55 Cust. Ct. 482 | Cust. Ct. | 1965
Lead Opinion
The merchandise involved in the instant protest consists of Myrtan extract which was imported at Houston, Tex., from Australia. It is claimed that the entered value, on the basis of which entry of such merchandise was made, was the product of clerical error, mistake of fact, or other inadvertence.
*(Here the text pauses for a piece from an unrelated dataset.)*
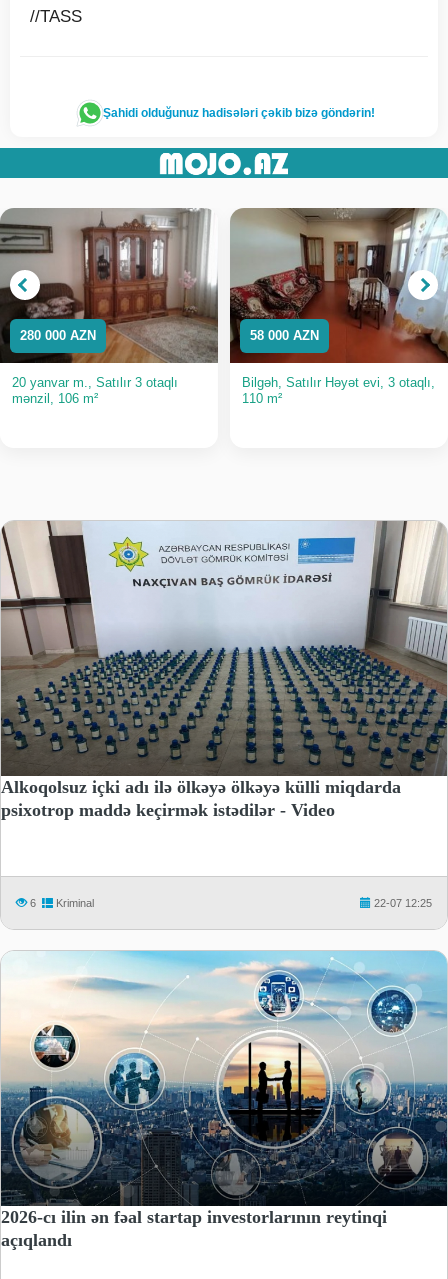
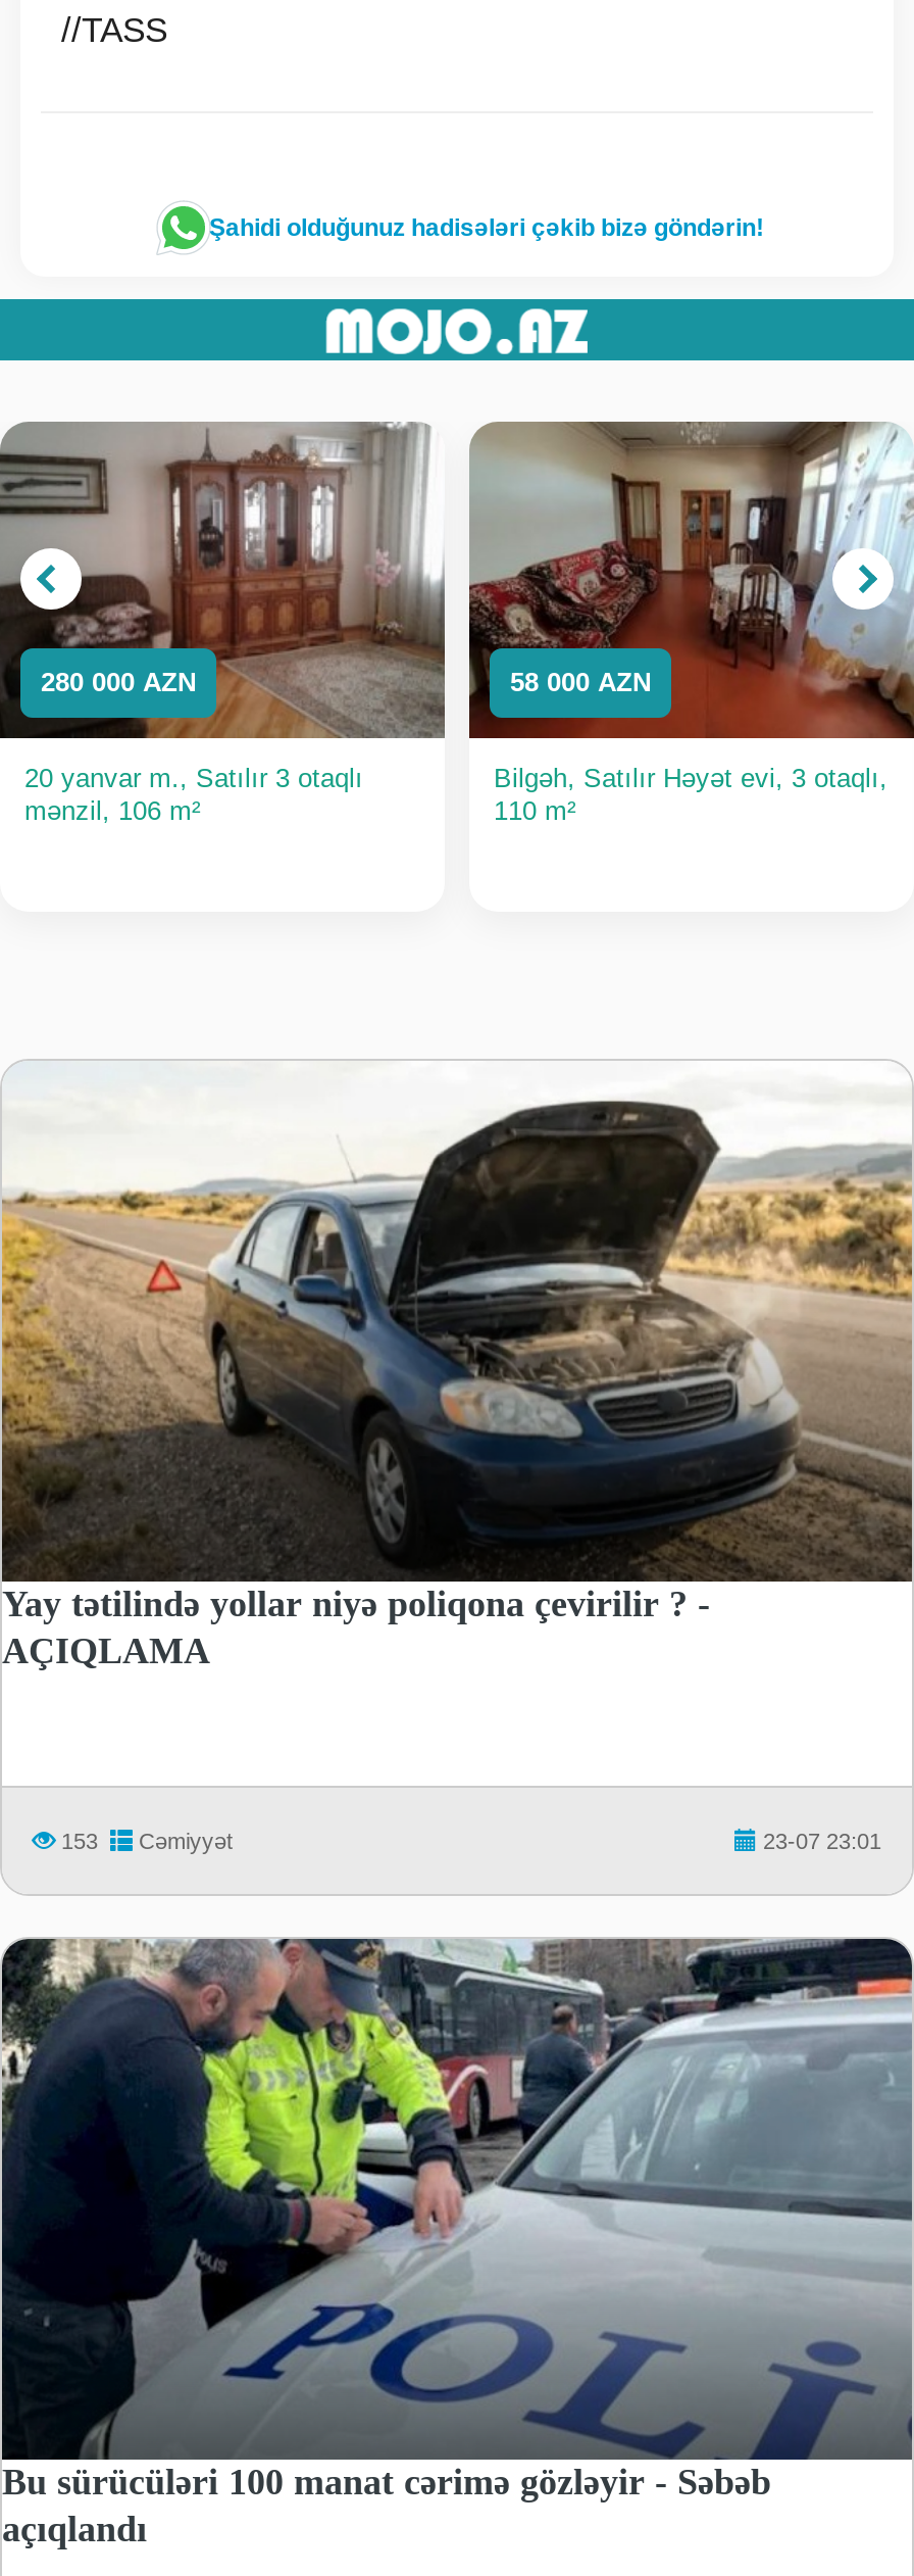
[1,520,445,820] [image] | Alkoqolsuz içki adı ilə ölkəyə ölkəyə külli miqdarda | psixotrop maddə keçirmək istədilər - Video -> [2,1061,908,1671] [image] | Yay tətilində yollar niyə poliqona çevirilir ? - | AÇIQLAMA
[27,897,432,909] 6 | Kriminal | 22-07 12:25 -> [55,1828,881,1853] 153 | Cəmiyyət | 23-07 23:01
[1,950,445,1227] [image] | 2026-cı ilin ən fəal startap investorlarının reytinqi -> [2,1937,908,2502] [image] | Bu sürücüləri 100 manat cərimə gözləyir - Səbəb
The protest was submitted to the court upon a stipulation reading as follows:
IT IS HEREBY STIPULATED AND AGREED by and between Counsel for the plaintiff and the Assistant Attorney General, attorney for the United States, defendant, as follows:
2. Through mistake of fact or inadvertence the merchandise covered by the two entries was appraised on September 17, 1956, at $171.60 per long ton less inland freight.
3. But for the mistake of fact or inadvertence, the correct appraised value of the merchandise covered by each entry would have been at $150.46 per long ton (2240 pounds per long ton).
4. The entries were liquidated on January 21,1957, and the importer of record, Phillips Petroleum Company, brought the errors, mistakes, or inadvertences to the attention of the Collector of Customs at the port of Galveston, Texas (custom services), on September 6, 1957 (within one year after the dates of entry and appraisement). On September 17, 1957, the Collector notified the importer that he refused to reliquidate the entries. On November 14, 1957 (within 60 days after the Collector’s refusal to reliquidate), the importer filed a timely protest with the Collector under the provisions of Section 514 of the Tariff Act of 1930, as amended, against the Collector’s refusal to reliquidate the entries.
5. The official papers comprising the court file be received in evidence, and the protest be submitted on this stipulation.
6. Subject to the approval of this Honorable Court, that the Collector be directed to reliquidate the entries involved, using the figure set out in paragraph numbered 3 above as the final appraised value in each shipment.
7. By entering into this stipulation importer does not waive its claim to duty-free classification which was denied on motion to amend.
Accepting this stipulation as evidence of the facts, we hold that the claim of the plaintiff that, through mistake of fact or inadvertence in the entered value, the involved merchandise was appraised at $171.60 per long ton, less inland freight, instead of at $150.46 per long ton (2,240 pounds per long ton) is sustained. This holding is without prejudice to any rights which plaintiff may hereafter be adjudged to have to amend its protest herein.
Judgment will be entered accordingly.
Concurrence Opinion
CONCURRING OPINION
I concur in finding that appraisement of this merchandise was at the recited higher value because of a clerical error, mistake of fact, or other inadvertence in preparation of the entries, as the protest alleges, and that the collector erred in refusing to reliquidate the entry to correct such error. Likewise, I join in the judgment order directing the relief which the protest prays, namely, correction of that error by a reliquidation limited to such correction, under authority of section 520, Tariff Act of 1930.
The parties have stipulated that: “By entering into this stipulation importer does not waive its claim to duty-free classification which was denied on motion to amend.” See Phillips Petroleum Company v. United States, 52 Cust. Ct. 278, Abstract 68339.
I disassociate myself from so much of Judge Richardson’s opinion as rephrases plaintiff’s simple reservation of whatever claim it may have to duty-free classification, into a stated reservation of some right of protest amendment.